Please find all lines in the data that hold the string "Operador" and copy them.

*** Source material ***

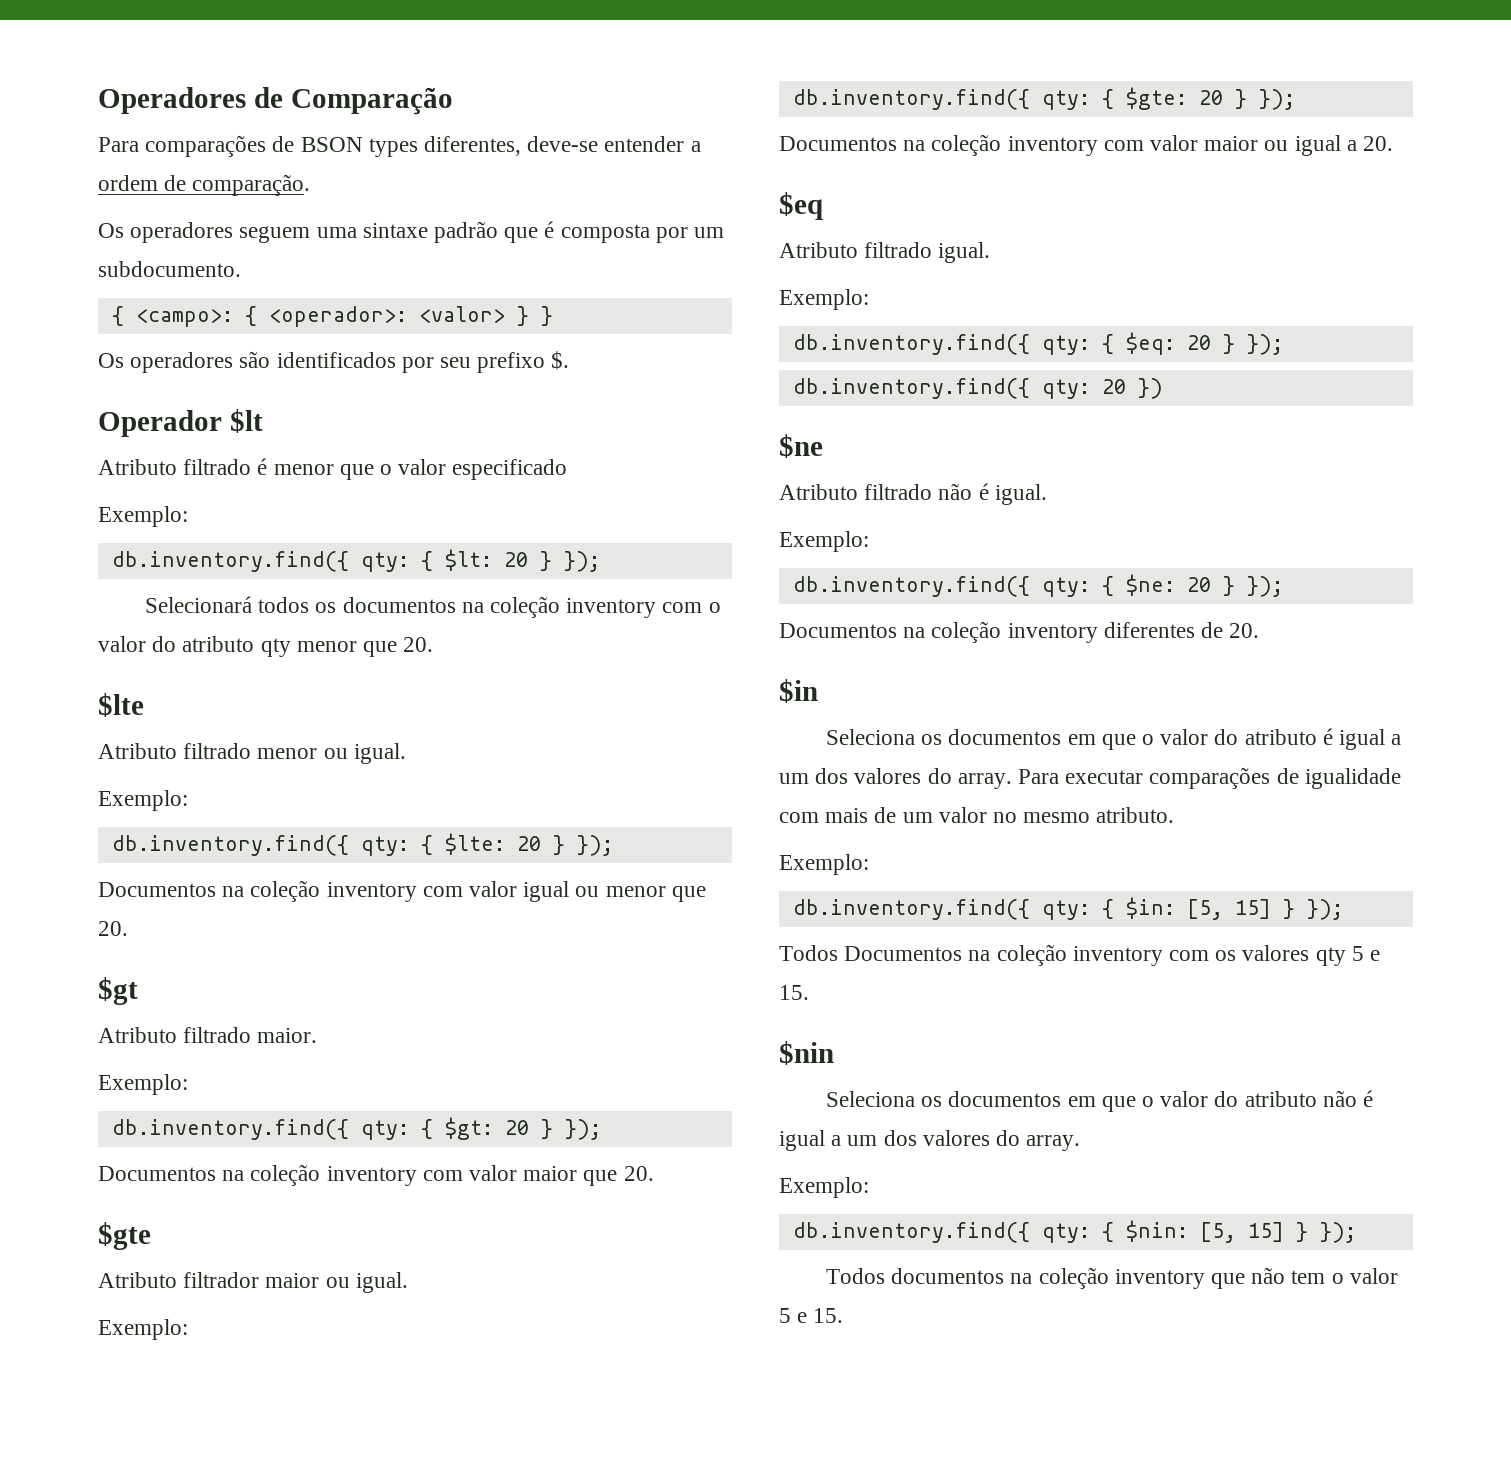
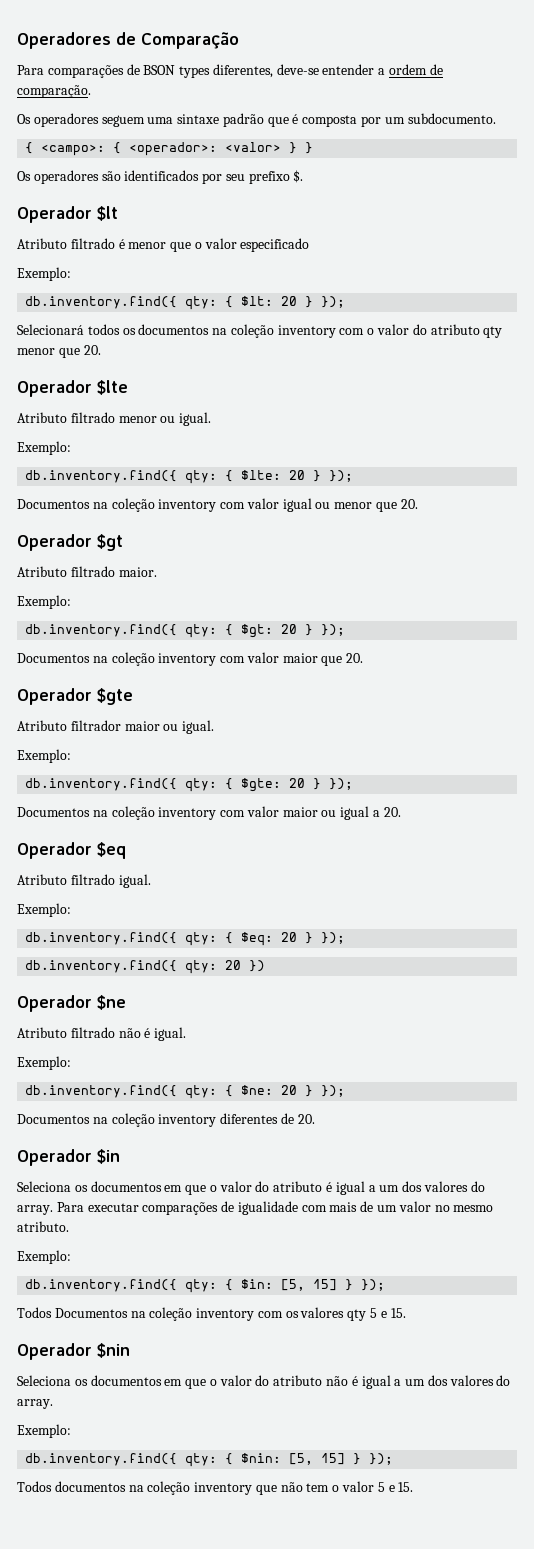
- $lte
+ Operador $lte
- $gt
+ Operador $gt
- $gte
+ Operador $gte
- $eq
+ Operador $eq
- $ne
+ Operador $ne
- $in
+ Operador $in
- $nin
+ Operador $nin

*** End of Source material ***

(Response to the task)
+ Operador $lte
+ Operador $gt
+ Operador $gte
+ Operador $eq
+ Operador $ne
+ Operador $in
+ Operador $nin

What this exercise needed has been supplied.